● **Problem statement**
If a line of the data contains the word "misuse", it is counted; report how many such lines there are and nothing else.

(Records contained in a dataset)
= = = =

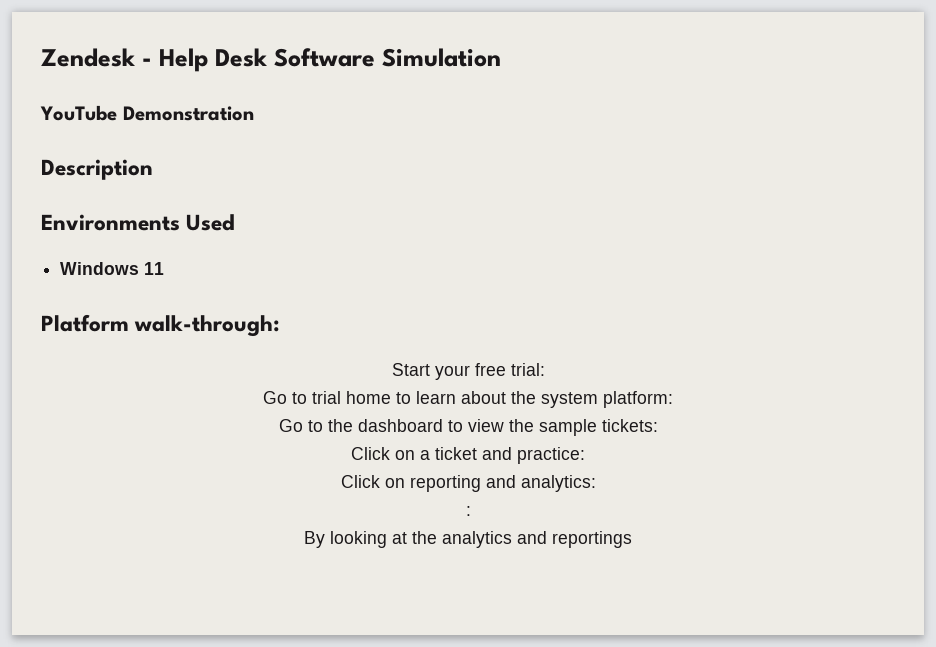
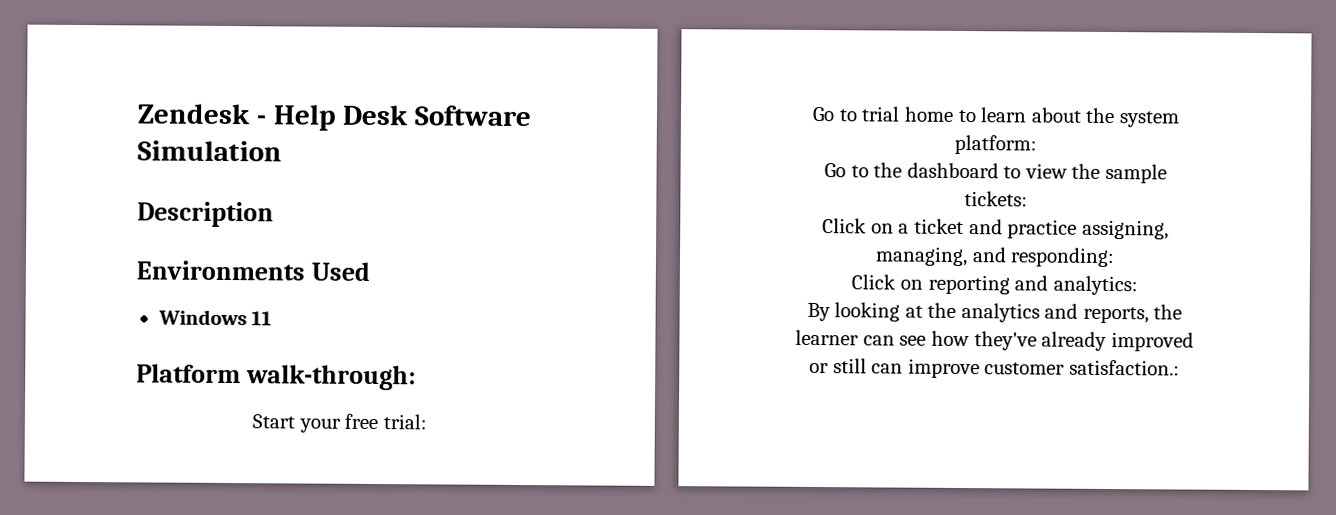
- YouTube Demonstration
- Click on a ticket and practice:
+ Click on a ticket and practice assigning, managing, and responding:
- :
- By looking at the analytics and reportings
+ By looking at the analytics and reports, the learner can see how they've already improved or still can improve customer satisfaction.:

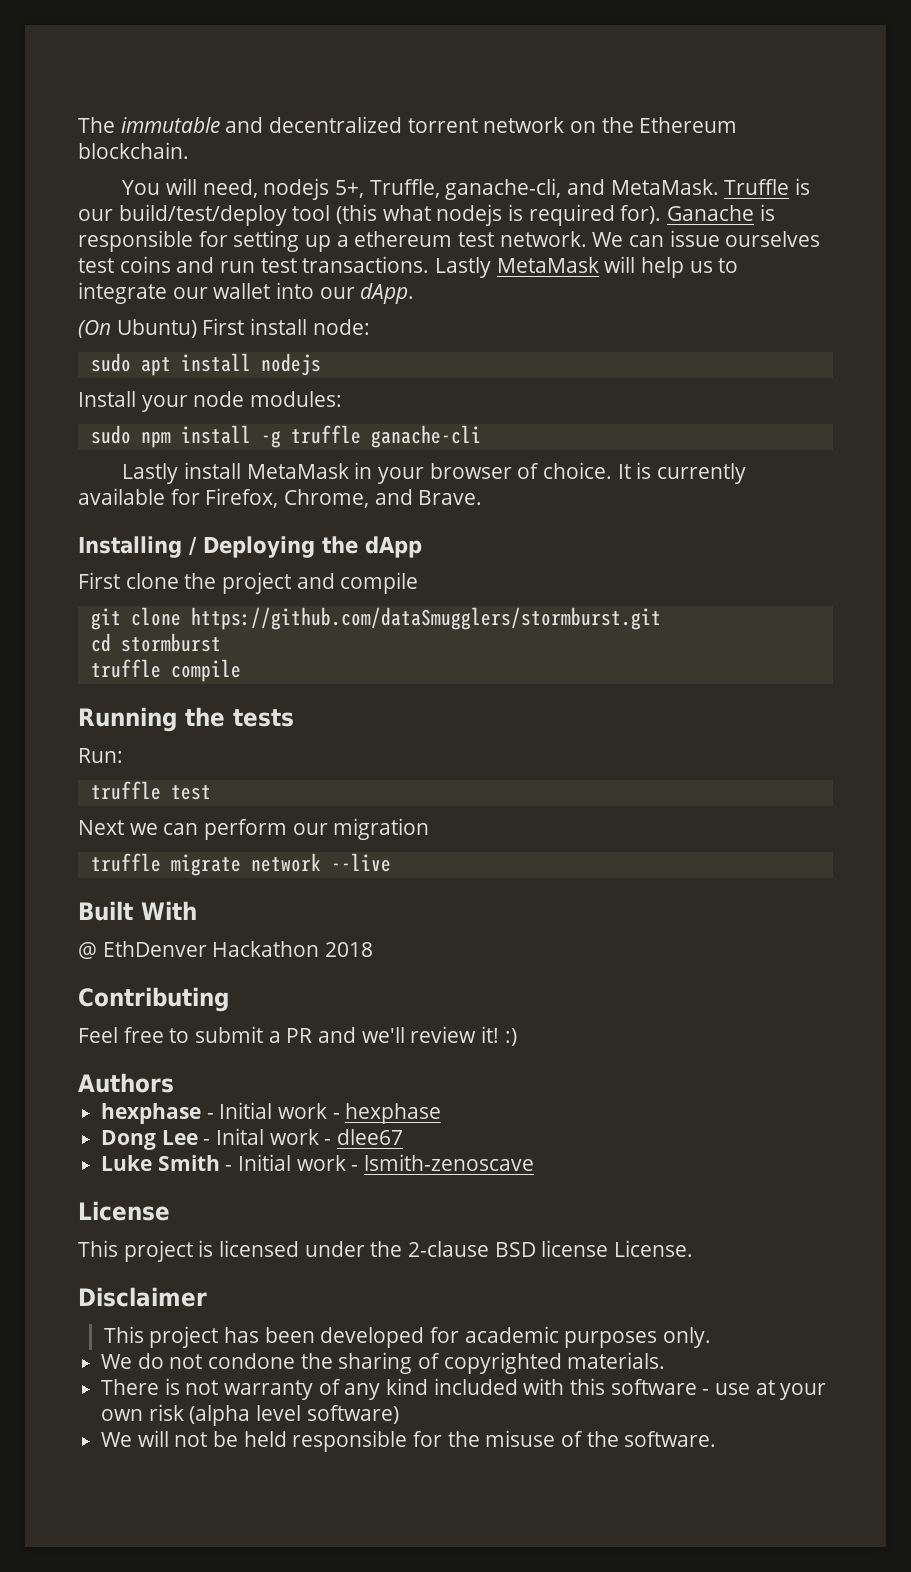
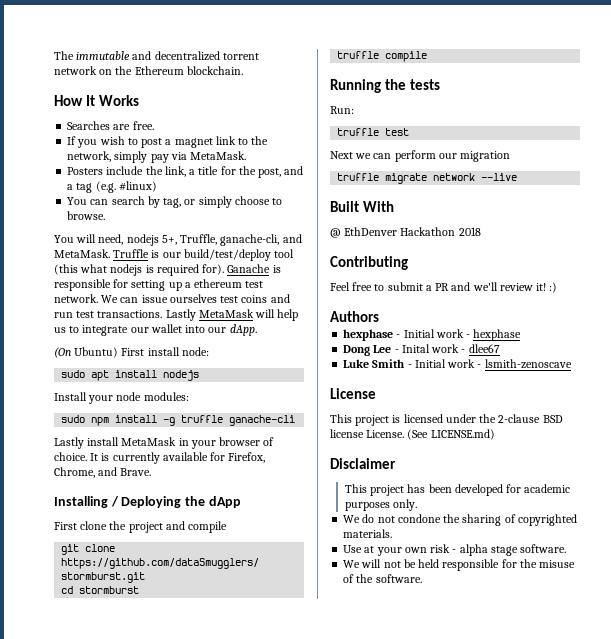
+ How It Works
+ Searches are free.
+ If you wish to post a magnet link to the network, simply pay via MetaMask.
+ Posters include the link, a title for the post, and a tag (e.g. #linux)
+ You can search by tag, or simply choose to browse.
+ (See LICENSE.md)
- There is not warranty of any kind included with this software - use at your own risk (alpha level software)
+ Use at your own risk - alpha stage software.

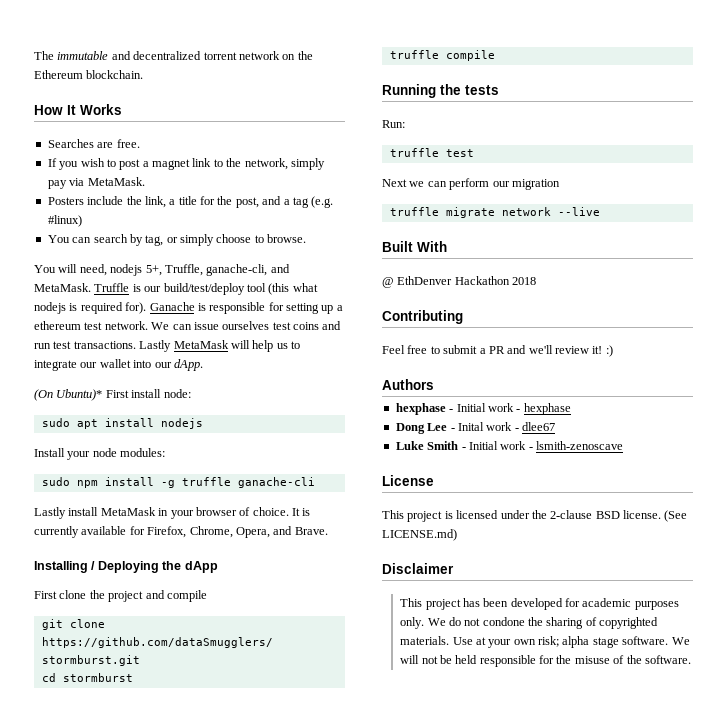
- (On Ubuntu) First install node:
+ (On Ubuntu)* First install node:
- It is currently available for Firefox, Chrome, and Brave.
+ It is currently available for Firefox, Chrome, Opera, and Brave.
- This project is licensed under the 2-clause BSD license License.
+ This project is licensed under the 2-clause BSD license.
- This project has been developed for academic purposes only.
- We do not condone the sharing of copyrighted materials.
- Use at your own risk - alpha stage software.
- We will not be held responsible for the misuse of the software.
+ This project has been developed for academic purposes only. We do not condone the sharing of copyrighted materials. Use at your own risk; alpha stage software. We will not be held responsible for the misuse of the software.

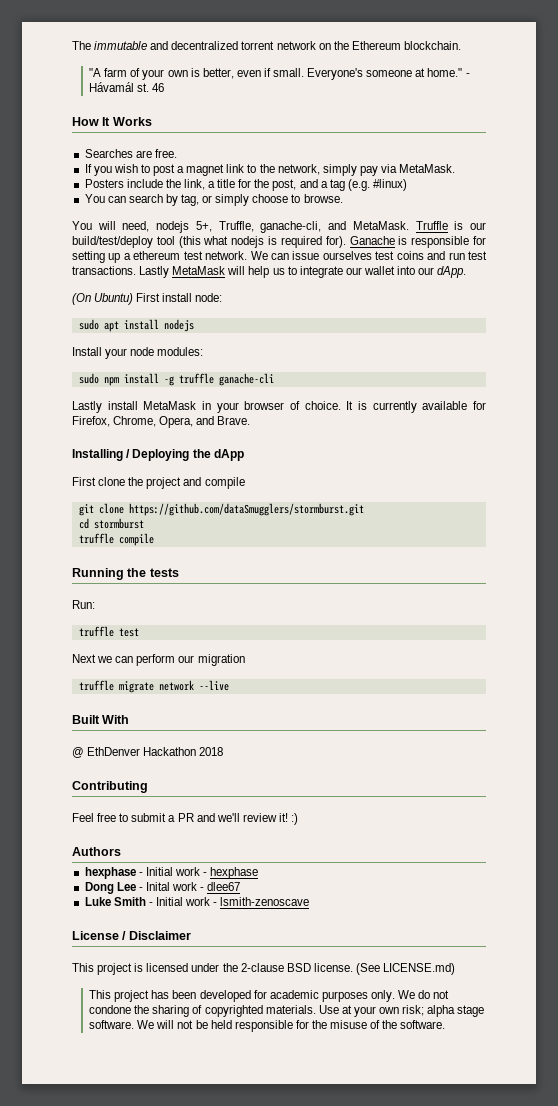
+ "A farm of your own is better, even if small. Everyone's someone at home." - Hávamál st. 46
- (On Ubuntu)* First install node:
+ (On Ubuntu) First install node:
- License
+ License / Disclaimer
- Disclaimer

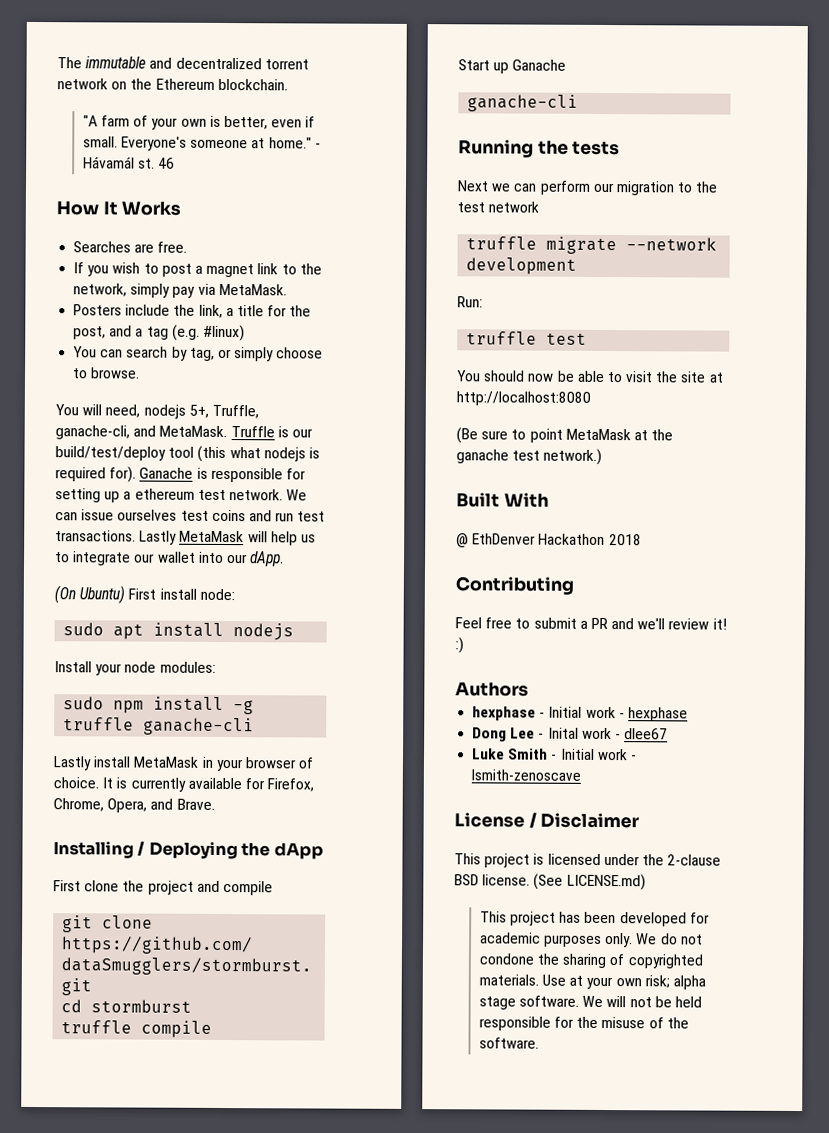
+ Start up Ganache
+ ganache-cli
- Run:
- truffle test
- Next we can perform our migration
- truffle migrate network --live
+ Next we can perform our migration to the test network
+ truffle migrate --network development
+ Run:
+ truffle test
+ You should now be able to visit the site at http://localhost:8080
+ (Be sure to point MetaMask at the ganache test network.)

= = = =

● **Exercise solution**
2